Mental Health Institute of The Second Xiangya Hospital, Key Laboratory of Psychiatry and Mental Health of Hunan Province, Central South University, Changsha, 410011, Hunan, China.
BMC Psychiatry. 2013 Oct 9;13:254. doi: 10.1186/1471-244X-13-254.
Malingering detection has emerged as an important issue in clinical and forensic settings. The Structured Interview of Reported Symptoms-2 (SIRS-2) was designed to assess the feigned symptoms in both clinical and non-clinical subjects. The aim of the study was to examine the reliability and validity of the Chinese version of this scale.
Two studies were conducted to evaluate the reliability and validity of the Chinese Version of SIRS-2. In Study one, with a simulation design, the subjects included a. 40 students asked to simulate symptoms of mental illness; b. 40 general psychiatric inpatients and c. 40 students asked to reply to questions honestly. Scales scores for feigning symptoms among three groups were carried out for discriminant validity of the Chinese Version of SIRS-2. Minnesota Multiphasic Personality Inventory-2(MMPI-2) was administered in 80 undergraduate students. In Study two, with a known-groups comparison design, scales scores for feigning symptoms were compared between 20 suspected malingerers and 80 psychiatric outpatients from two forensic centers using the Chinese Version of SIRS-2.

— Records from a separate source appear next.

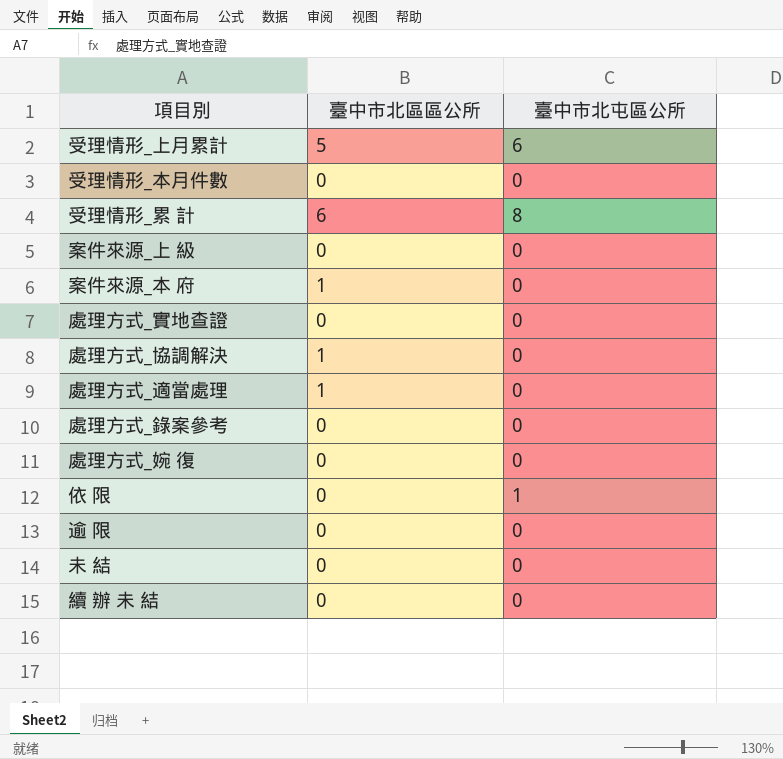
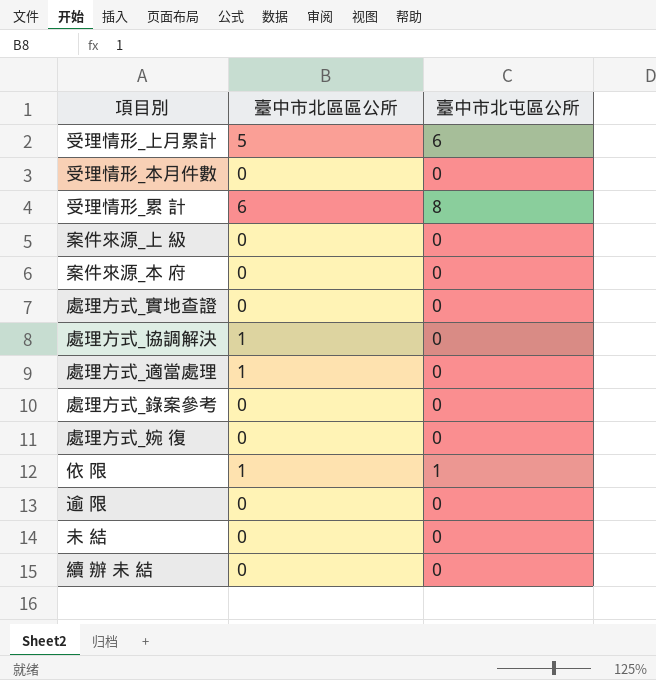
案件來源_本 府 | 臺中市北區區公所: 1 -> 0
依 限 | 臺中市北區區公所: 0 -> 1

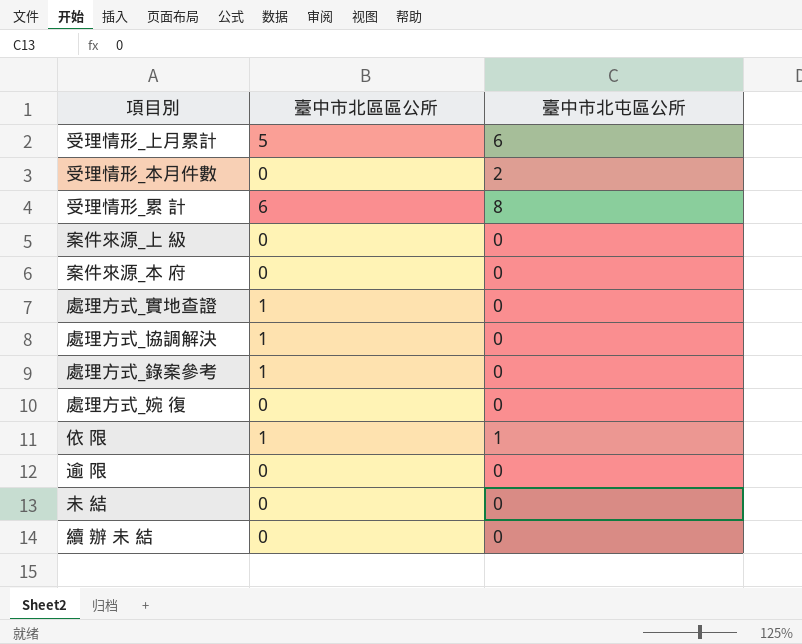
row 處理方式_適當處理: 1 | 0 -> none
受理情形_本月件數 | 臺中市北屯區公所: 0 -> 2
處理方式_實地查證 | 臺中市北區區公所: 0 -> 1
處理方式_錄案參考 | 臺中市北區區公所: 0 -> 1

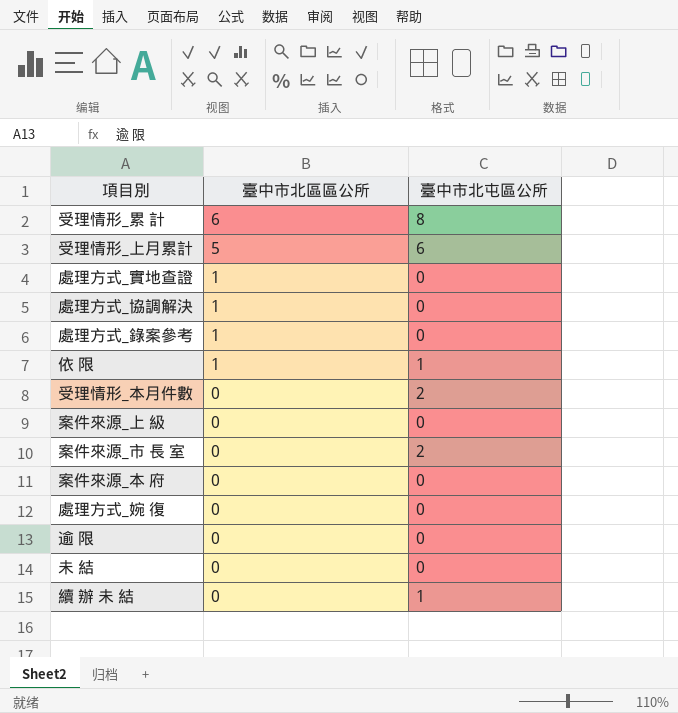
row order: none -> 臺中市北區區公所 descending
row 案件來源_市 長 室: none -> 0 | 2
續 辦 未 結 | 臺中市北屯區公所: 0 -> 1

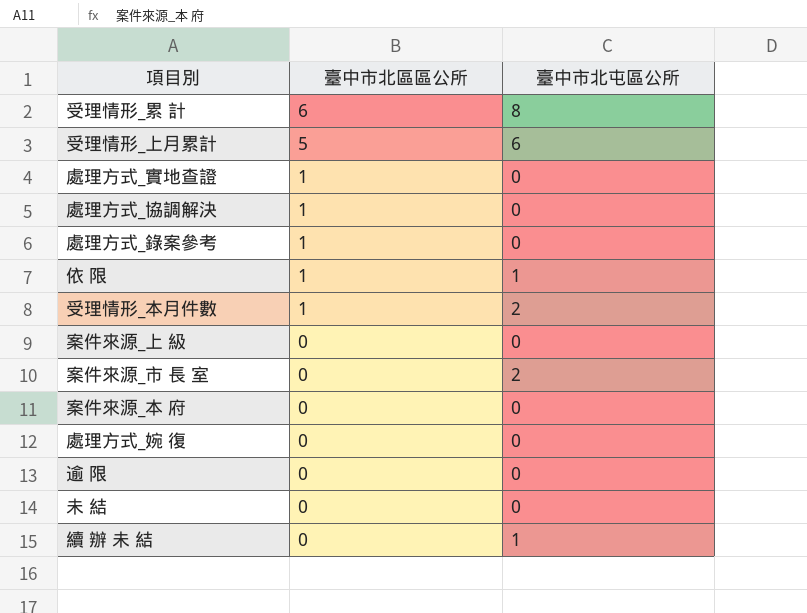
受理情形_本月件數 | 臺中市北區區公所: 0 -> 1

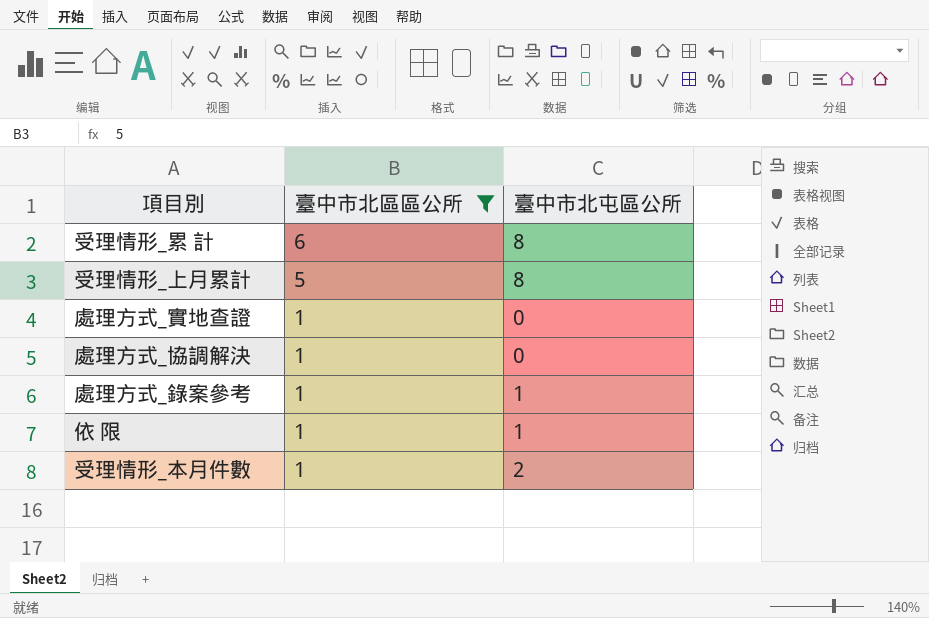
filter: none -> 臺中市北區區公所 != 0
受理情形_上月累計 | 臺中市北屯區公所: 6 -> 8
處理方式_錄案參考 | 臺中市北屯區公所: 0 -> 1

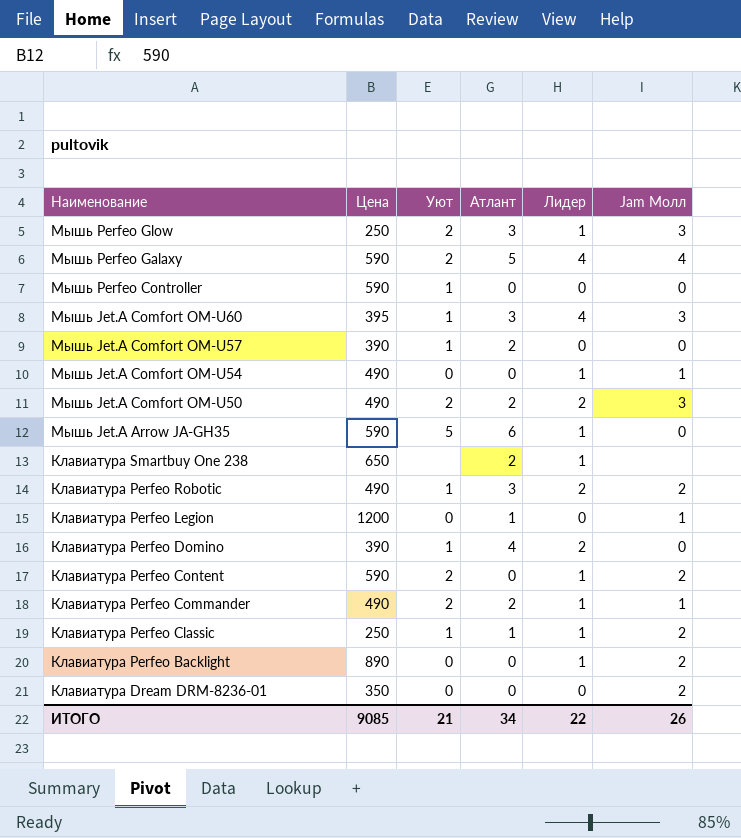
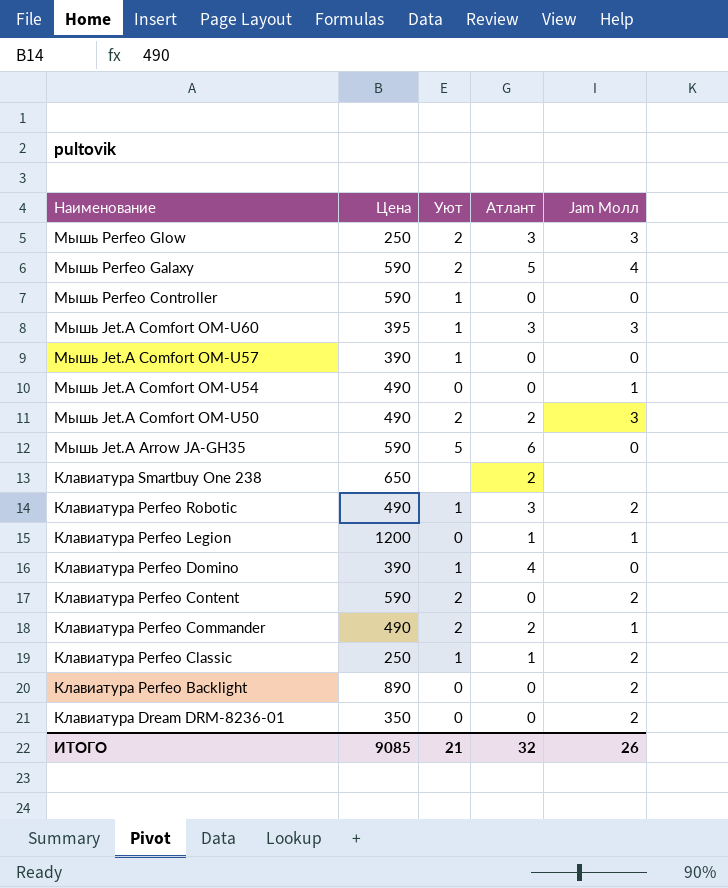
column Лидер | position: 5 -> none
Мышь Jet.A Comfort OM-U57 | Атлант: 2 -> 0
ИТОГО | Атлант: 34 -> 32

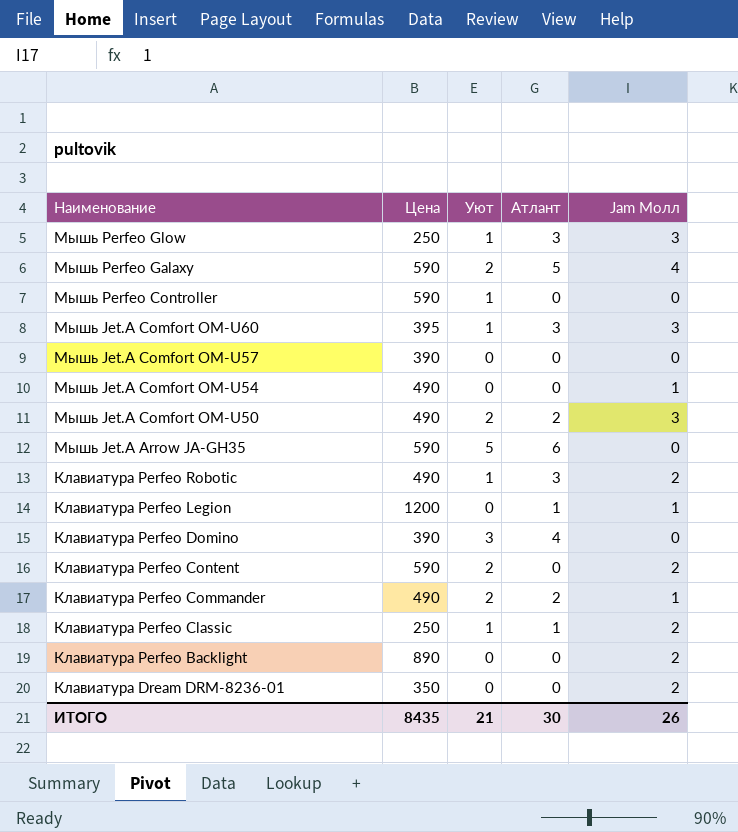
row Клавиатура Smartbuy One 238: 650 | none | 2 | none -> none
Мышь Perfeo Glow | Уют: 2 -> 1
Мышь Jet.A Comfort OM-U57 | Уют: 1 -> 0
Клавиатура Perfeo Domino | Уют: 1 -> 3
ИТОГО | Цена: 9085 -> 8435
ИТОГО | Атлант: 32 -> 30

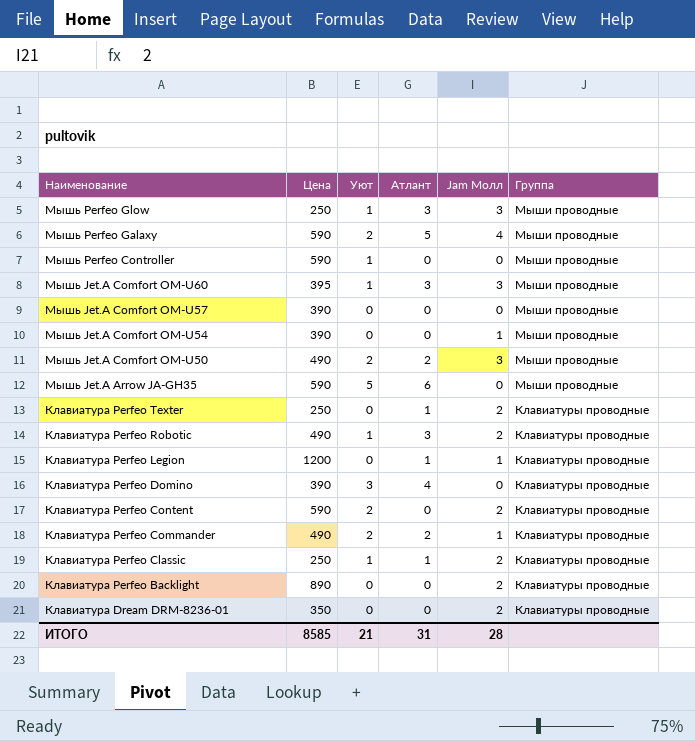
column Группа | position: none -> 6
Мышь Jet.A Comfort OM-U54 | Цена: 490 -> 390
row Клавиатура Perfeo Texter: none -> 250 | 0 | 1 | 2 | Клавиатуры проводные
ИТОГО | Цена: 8435 -> 8585
ИТОГО | Атлант: 30 -> 31
ИТОГО | Jam Молл: 26 -> 28

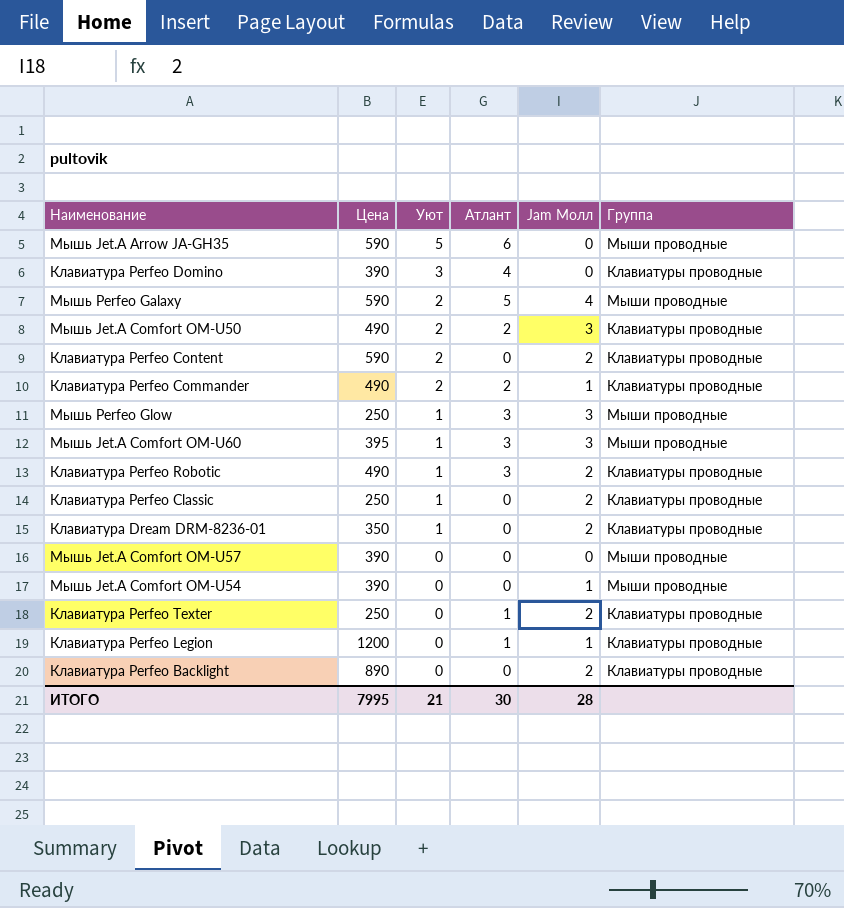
row order: Наименование descending -> Уют descending
row Мышь Perfeo Controller: 590 | 1 | 0 | 0 | Мыши проводные -> none
Мышь Jet.A Comfort OM-U50 | Группа: Мыши проводные -> Клавиатуры проводные
Клавиатура Perfeo Classic | Атлант: 1 -> 0
Клавиатура Dream DRM-8236-01 | Уют: 0 -> 1
ИТОГО | Цена: 8585 -> 7995
ИТОГО | Атлант: 31 -> 30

The Chinese Version of SIRS-2 demonstrated satisfactory internal consistency in both study one and two. In study one, criterion validity of this scale was supported by its significantly positive correlation with the MMPI-2 (r = 0.282 ~ 0.481 for Infrequency), and by its significantly negative correlation with the MMPI-2 (r = -0.255 ~ -0.519 for Lie and -0.205 ~ 0.391 for Correction). Scores of 10 out of 13 subscales of the Chinese Version of SIRS-2 for simulators were significantly higher than scores of honest students and general psychiatric patients. In study two, the mean scores of the Chinese Version of 13 subscales for suspected malingerers were significantly higher than those of psychiatric outpatients. For discriminant validity, it yielded a large effect size (d = 1.80) for the comparison of the participant groups in study one and two. Moreover, the sensitivity (proportion of malingerers accurately identified by the measure) and specificity (proportion of people accurately classified as responding honestly) of the Chinese version of SIRS-2 in the detection of malingering in these two studies are acceptable.
The Chinese version of the SIRS-2 has good psychometric properties and is a valid and reliable tool for detection of malingering in Chinese populations.
在临床和法医环境中,诈病检测已成为一个重要问题。症状报告结构化访谈-2 版(SIRS-2)旨在评估临床和非临床受试者的伪装症状。本研究旨在检验该量表中文版的信度和效度。
两项研究用于评估 SIRS-2 中文版的信度和效度。在研究 1 中,采用模拟设计,受试者包括:a. 40 名要求模拟精神疾病症状的学生;b. 40 名普通精神科住院患者;c. 40 名要求如实回答问题的学生。三组的伪装症状量表评分用于检验 SIRS-2 中文版的判别效度。80 名大学生接受明尼苏达多项人格问卷-2(MMPI-2)测试。在研究 2 中,采用已知组比较设计,20 名疑似诈病者和来自两个法医中心的 80 名精神科门诊患者使用 SIRS-2 中文版进行伪装症状量表评分比较。
SIRS-2 中文版在两项研究中均表现出满意的内部一致性。在研究 1 中,该量表的效标效度得到支持,与 MMPI-2 呈显著正相关(诈病维度:r=0.2820.481;效度量表:r=-0.255-0.519),与 MMPI-2 呈显著负相关(校正量表:r=-0.205~0.391)。13 个分量表中,有 10 个分量表的模拟者评分显著高于如实回答问题的学生和普通精神科患者。在研究 2 中,疑似诈病者的 13 个分量表的 SIRS-2 中文版评分均值显著高于精神科门诊患者。对于判别效度,该量表在两项研究的参与者组比较中产生了较大的效应量(d=1.80)。此外,SIRS-2 中文版在两项研究中对诈病的检出具有可接受的灵敏度(被该测量正确识别为诈病者的比例)和特异性(被正确分类为如实回答者的比例)。
SIRS-2 中文版具有良好的心理测量学特性,是一种检测中国人中诈病的有效且可靠的工具。